When you’re a professional services provider – like, say, a social media person or a marketing person – your job is presumably to offer your expertise to a company that needs it to supplement and enhance their own. To solve a problem, make something easier, make something better, make something go away.

The single most important piece to doing that well is to understand what, exactly, that business needs in the first place. And sometimes, what a business needs from you is not glamorous, not lofty strategy, but real work.

And real work isn’t sexy.

Putting your expertise out there for others to buy is smart. And many advisers and consultants – myself included – ventured out on our own because we believe that we have experience that is valuable and can help other businesses succeed. Perhaps we didn’t think we fit into an existing job description, so we created our own.
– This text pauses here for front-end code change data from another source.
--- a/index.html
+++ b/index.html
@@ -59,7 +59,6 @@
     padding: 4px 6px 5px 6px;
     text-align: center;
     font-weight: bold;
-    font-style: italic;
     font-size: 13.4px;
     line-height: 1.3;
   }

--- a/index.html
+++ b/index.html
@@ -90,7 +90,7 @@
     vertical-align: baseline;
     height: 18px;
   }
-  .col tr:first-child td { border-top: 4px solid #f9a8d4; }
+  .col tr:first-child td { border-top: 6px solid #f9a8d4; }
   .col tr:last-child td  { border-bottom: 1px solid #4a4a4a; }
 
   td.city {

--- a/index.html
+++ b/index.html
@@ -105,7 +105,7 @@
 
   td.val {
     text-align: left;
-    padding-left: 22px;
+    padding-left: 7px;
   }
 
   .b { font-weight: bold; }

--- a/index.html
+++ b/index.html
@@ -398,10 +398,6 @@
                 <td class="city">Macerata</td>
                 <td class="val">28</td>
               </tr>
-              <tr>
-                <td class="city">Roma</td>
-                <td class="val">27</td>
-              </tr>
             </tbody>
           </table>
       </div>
We then build a business based on what we’d like that job description to look like.

The trouble starts here, because there is increasingly a disconnect between what we’d *like* our jobs to be, and what our customers and clients *need* our job to be.

We all want to be big thinkers. Strategists. Visionaries, praised for our high-level thinking. It challenges our minds, validates our place on the planet among those with brain power and the ability to create seismic shifts in the business universe. Everyone wants to be the architect. Few want to wield the hammer.

But the reality – especially in this economic climate – is that execution sells. It’s what helps a business put one foot in front of the other and actually make tangible, visible progress against their goals. This is what businesses need all the time, but most especially when budgets and human resources are uncertain. They don’t always need an aspirational three-year plan (or they may already have one). Sometimes, a down and dirty framework in a project-based mindset with no-frills execution is what works.

The dirty work – even in our touchy-feely social media world – is in the details. We can’t always be theorizing. Sometimes it’s time to quit talking and get down to business.

Find the blogging platform, train the team, make it work, maintain it. Build the social media newsroom – including uploading every last press release. Source the white-label social networking software you need, implement, train, populate the content.Β  Make sure the graphic designers are talking to the web developers. Get that e-newsletter written every month, on time. Write copy. Lots of copy. You get the point.

Can you do these things? Are you willing to? And very importantly: are you effectively communicating that to the people that you want to hire you?

If you really want to demonstrate your value to a business when they need you most, show them that you’re willing to pick up the hammer, roll up your sleeves, and go to work. How are you doing that?